Sadly not as useful as you might think...

As I mentioned earlier, the square wave comes from quite a high source impedance (about 2k). So by the time you've fed that into an 8 ohm loudspeaker, there's hardly any voltage there. I tried a very sensitive 15 ohm speaker, and you have to hold it to your ear to hear anything from it.

However, it does work on piezo sounders :-+

deflicted:

--- Quote from: Mark Hennessy on July 15, 2017, 06:41:09 pm ---
--- Quote from: Andrey_irk on July 15, 2017, 01:45:19 pm ---Square wave generator is useful for checking different speakers and buzzers. I'm surprised nobody pointed it out.

--- End quote ---

Sadly not as useful as you might think...

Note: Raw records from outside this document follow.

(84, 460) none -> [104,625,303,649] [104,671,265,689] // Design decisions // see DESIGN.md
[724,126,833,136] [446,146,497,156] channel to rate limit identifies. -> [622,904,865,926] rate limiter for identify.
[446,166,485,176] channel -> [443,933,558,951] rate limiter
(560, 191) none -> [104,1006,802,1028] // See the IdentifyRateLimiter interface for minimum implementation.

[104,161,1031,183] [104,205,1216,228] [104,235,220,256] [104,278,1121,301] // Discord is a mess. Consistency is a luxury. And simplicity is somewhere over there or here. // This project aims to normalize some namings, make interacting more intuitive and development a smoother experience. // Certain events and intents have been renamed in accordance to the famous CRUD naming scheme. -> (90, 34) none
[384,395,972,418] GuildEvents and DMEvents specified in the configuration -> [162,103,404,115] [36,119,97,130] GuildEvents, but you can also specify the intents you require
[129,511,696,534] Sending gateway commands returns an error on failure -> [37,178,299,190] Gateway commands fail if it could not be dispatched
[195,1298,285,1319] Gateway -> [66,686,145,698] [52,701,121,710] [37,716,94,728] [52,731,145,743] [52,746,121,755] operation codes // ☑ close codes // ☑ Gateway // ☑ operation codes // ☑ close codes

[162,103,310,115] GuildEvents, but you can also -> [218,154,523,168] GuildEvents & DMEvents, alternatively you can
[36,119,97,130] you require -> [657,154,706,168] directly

As I mentioned earlier, the square wave comes from quite a high source impedance (about 2k). So by the time you've fed that into an 8 ohm loudspeaker, there's hardly any voltage there. I tried a very sensitive 15 ohm speaker, and you have to hold it to your ear to hear anything from it.

However, it does work on piezo sounders :-+

--- End quote ---

Noob question: I seem to recall reading somewhere that square waves are bad for speakers because the flat parts look like DC, and DC ruins speakers. And supposedly that's why clipping is bad as well, because it starts to look like a square wave, which is too much like DC. Not being an electronics guy, I just thought, hmm, well sounds plausible. Granted, I'm guessing it probably doesn't matter much for tiny piezo speakers and such. Also, I'm guessing this little multimeter square wave doesn't have nearly enough power to ruin a speaker, regardless.

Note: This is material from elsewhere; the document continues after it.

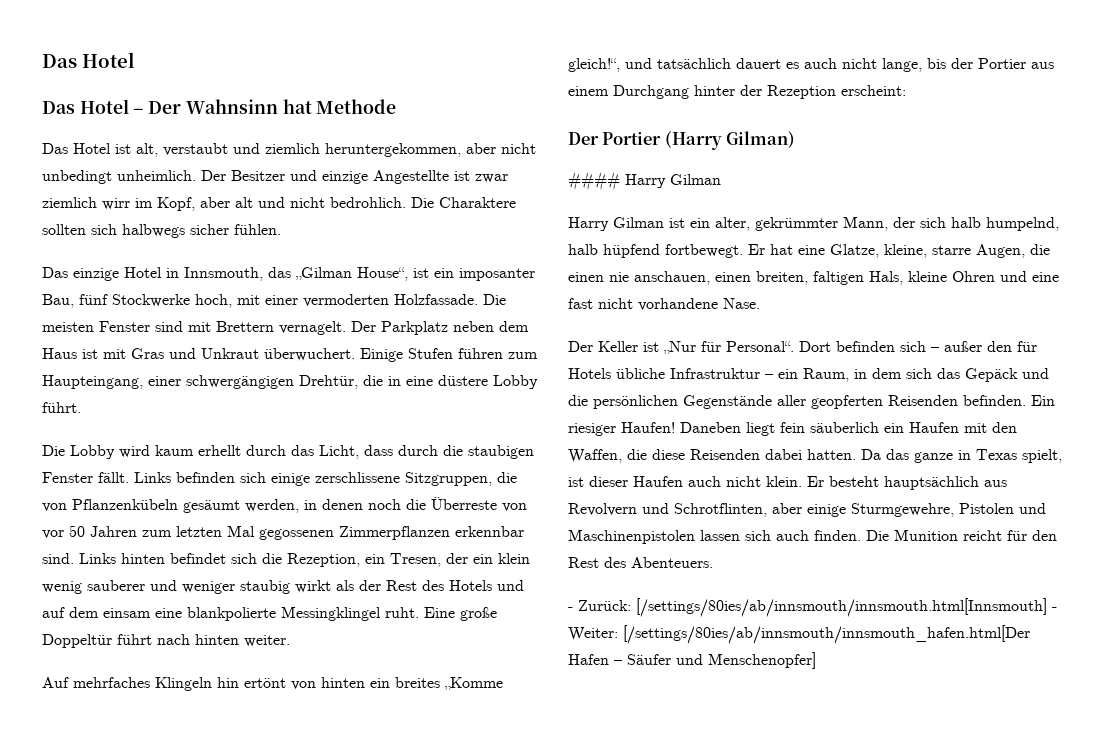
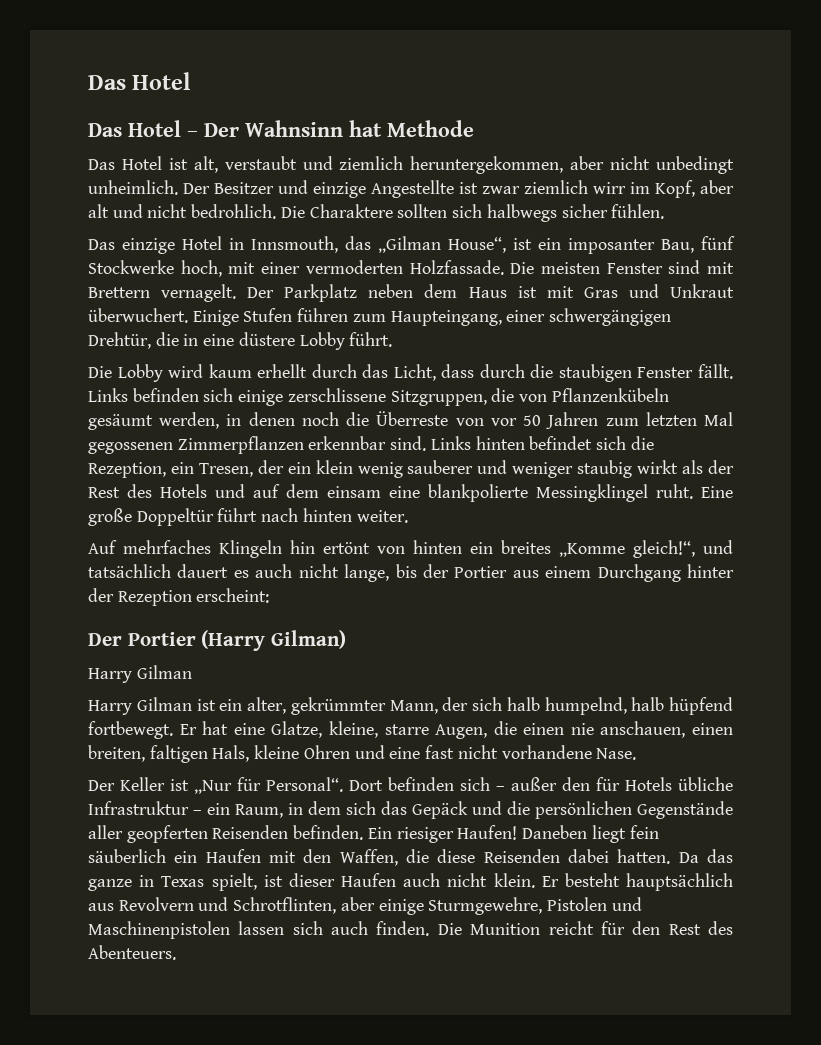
[568,171,620,191] #### -> (346, 639) none
[568,598,1057,617] [568,625,1030,644] [568,652,816,669] // - Zurück: [/settings/80ies/ab/innsmouth/innsmouth.html[Innsmouth] - Weiter: [/settings/80ies/ab/innsmouth/innsmouth_hafen.html[Der Hafen – Säufer und Menschenopfer] -> (176, 952) none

But is there some truth to this, or is this just one of those audiophile myths that get thrown around?

tronde:

--- Quote from: Andrey_irk on July 15, 2017, 01:45:19 pm ---

P.S. It's funny to see people here discussing a thread on kazus.ru. But yeah, their discussion seems to be the most comprehensive one on that matter. I can try to translate something for you if google fails.

--- End quote ---
That is great offer, really! What would be nice for us non-russian speaking people is if you could give a hint when something interesting is discussed there. Google translate is usually OK if you know what you are translating, but quite often interesting things are "hidden" in a lot of text so it goes under the radar. One thing is that the language is different, but when the alphabet is different too, it becomes difficult to spot such things.

b_force:
It's just to bad for the current, which blows my mind because the voltage ranges are fine.

I was just wondering, wouldn't be an idea to develop a small daughter board to provide the correct input protection and maybe some extra extra tweaks to get a better current range?

ocw:

--- Quote ---It's just too bad for the current...
--- End quote ---

Place a 1 ohm resistor across a Pomona 1330-2 (or similar), plug that into the AN8008 ground and voltage inputs, connect the current measurement wires to the top of the 1330-2 and the mV reading = mA.

It would be nice if that wasn't required, however.

Adding a battery test function could be done the same way.